=== Work to be completed ===
Print exactly the lines from the line with "[83,868,185,884] [82,890,160,903] [82,912,170,925]" to the last line of the data, please, both included.

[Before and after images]

###

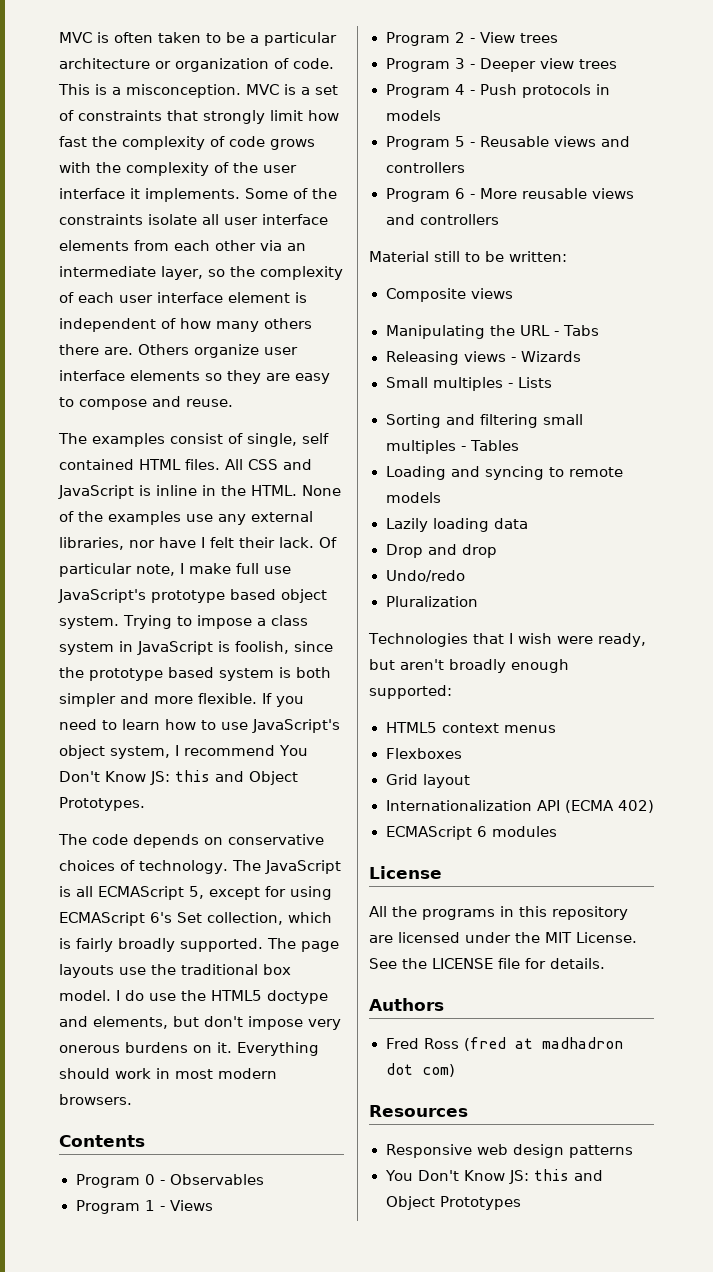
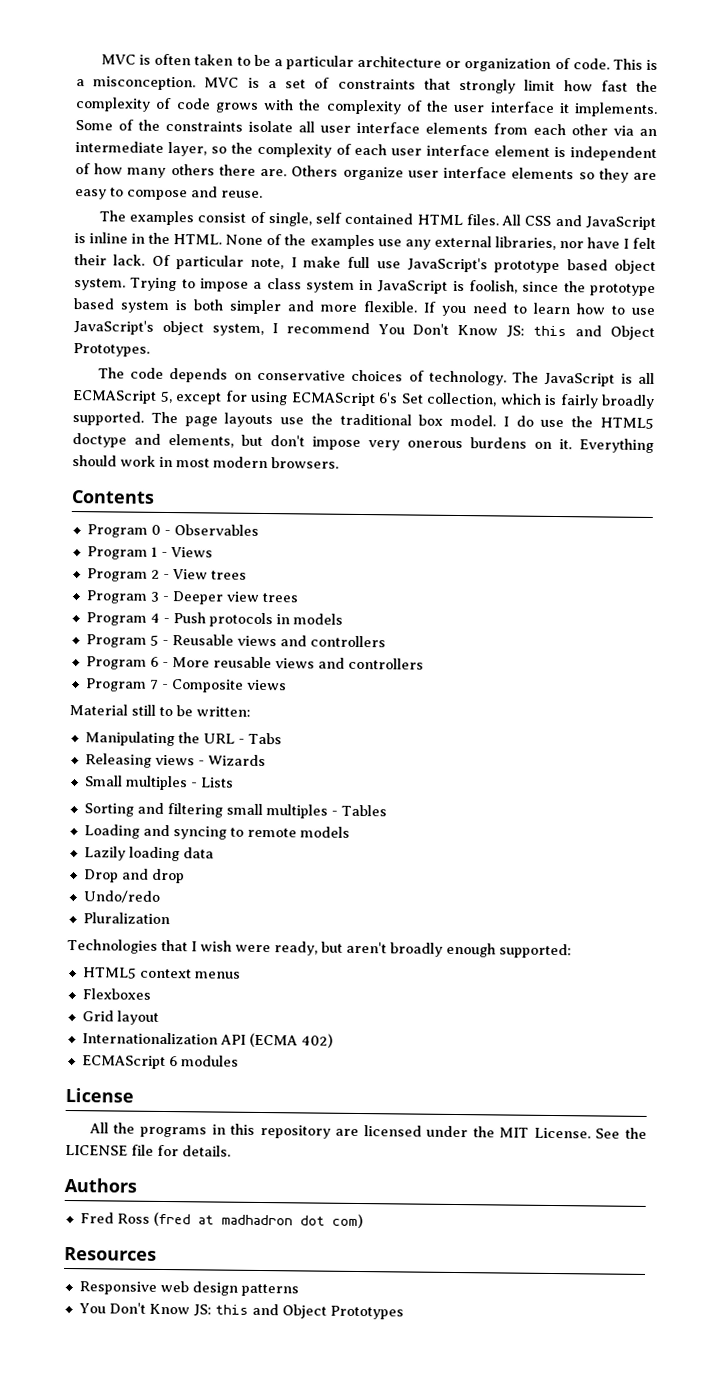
(499, 219) none -> [84,678,287,693] // Program 7 - Composite views
[385,288,513,302] // Composite views -> (251, 711) none

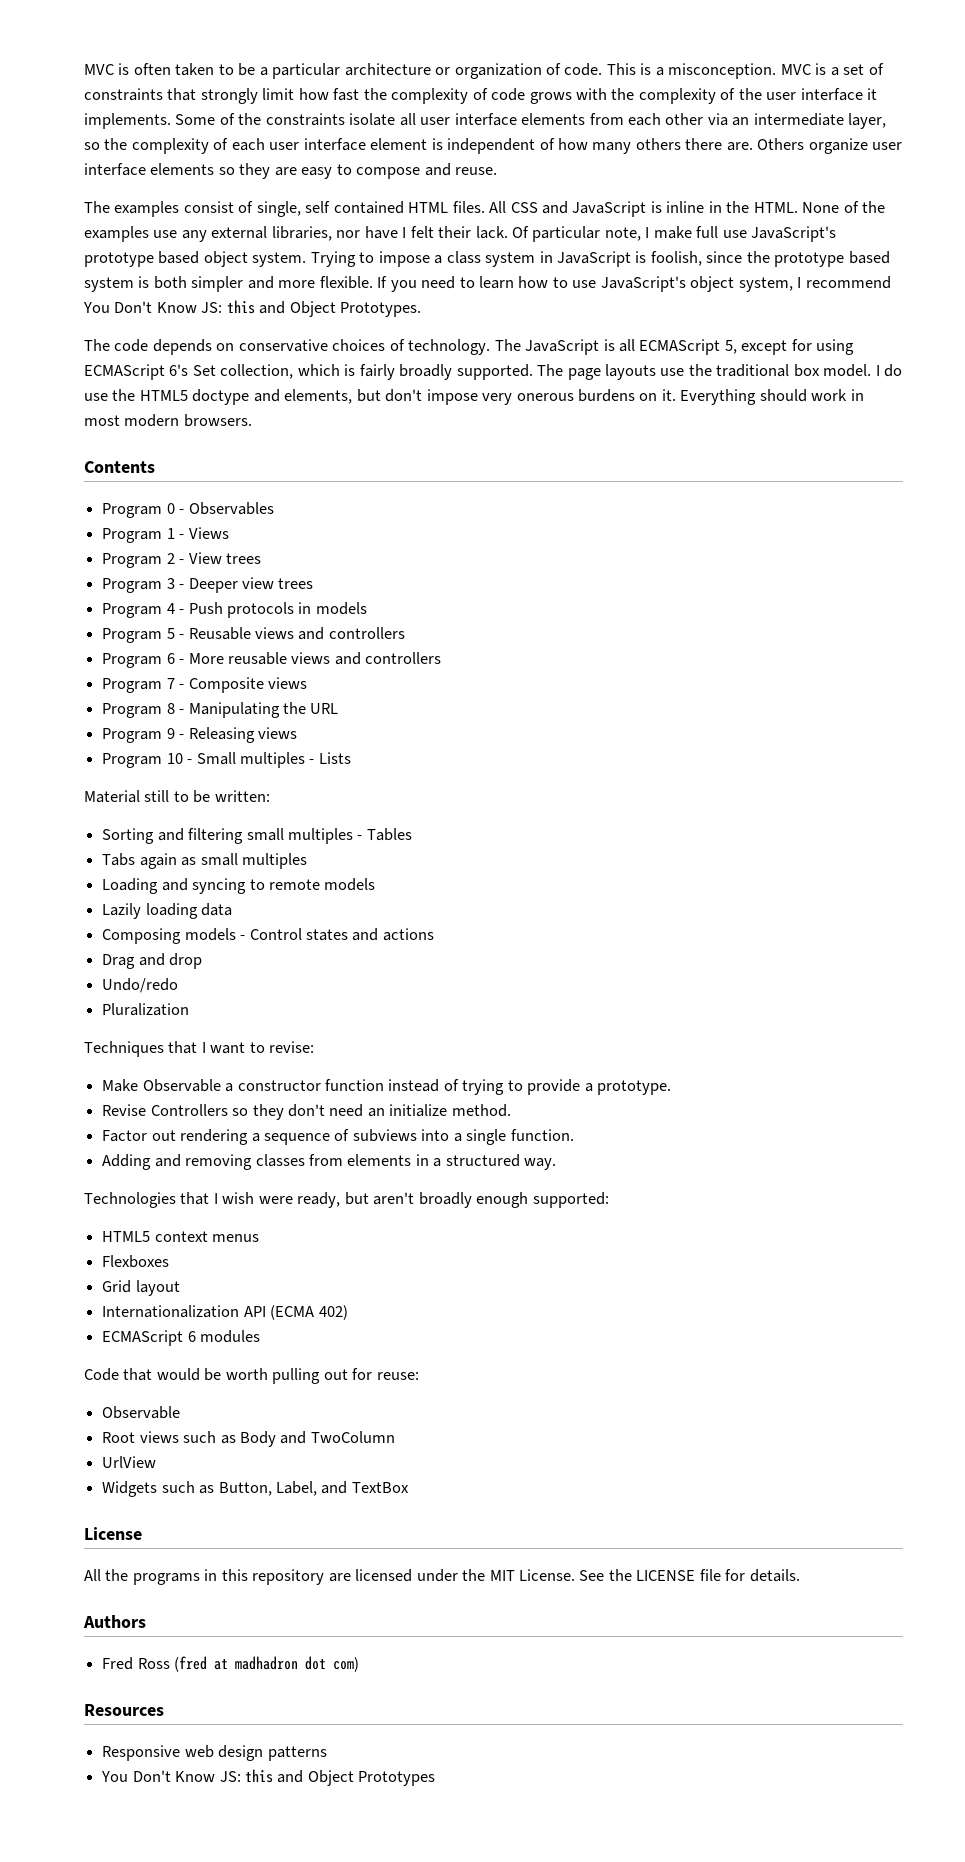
(287, 685) none -> [102,702,339,718] [102,727,297,743] [102,752,351,768] // Program 8 - Manipulating the URL // Program 9 - Releasing views // Program 10 - Small multiples - Lists
[84,731,282,747] [84,753,266,768] [84,775,234,791] // Manipulating the URL - Tabs // Releasing views - Wizards // Small multiples - Lists -> (270, 796) none
(387, 810) none -> [102,853,307,869] // Tabs again as small multiples
[83,868,185,884] [82,890,160,903] [82,912,170,925] Drop and drop // Undo/redo // Pluralization -> [102,928,434,944] [102,953,203,969] [102,978,179,993] [102,1003,190,1016] [84,1041,315,1057] [102,1079,672,1095] [102,1104,511,1120] [102,1129,574,1145] [102,1154,557,1170] Composing models - Control states and actions // Drag and drop // Undo/redo // Pluralization // Techniques that I want to revise: // Make Observable a constructor function instead of trying to provide a prototype. // Revise Controllers so they don't need an initialize method. // Factor out rendering a sequence of subviews into a single function. // Adding and removing classes from elements in a structured way.
(239, 1061) none -> [84,1368,419,1384] [102,1406,181,1419] [102,1431,395,1447] [102,1456,157,1468] [102,1481,409,1497] // Code that would be worth pulling out for reuse: // Observable // Root views such as Body and TwoColumn // UrlView // Widgets such as Button, Label, and TextBox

###

=== Problem solution ===
[83,868,185,884] [82,890,160,903] [82,912,170,925] Drop and drop // Undo/redo // Pluralization -> [102,928,434,944] [102,953,203,969] [102,978,179,993] [102,1003,190,1016] [84,1041,315,1057] [102,1079,672,1095] [102,1104,511,1120] [102,1129,574,1145] [102,1154,557,1170] Composing models - Control states and actions // Drag and drop // Undo/redo // Pluralization // Techniques that I want to revise: // Make Observable a constructor function instead of trying to provide a prototype. // Revise Controllers so they don't need an initialize method. // Factor out rendering a sequence of subviews into a single function. // Adding and removing classes from elements in a structured way.
(239, 1061) none -> [84,1368,419,1384] [102,1406,181,1419] [102,1431,395,1447] [102,1456,157,1468] [102,1481,409,1497] // Code that would be worth pulling out for reuse: // Observable // Root views such as Body and TwoColumn // UrlView // Widgets such as Button, Label, and TextBox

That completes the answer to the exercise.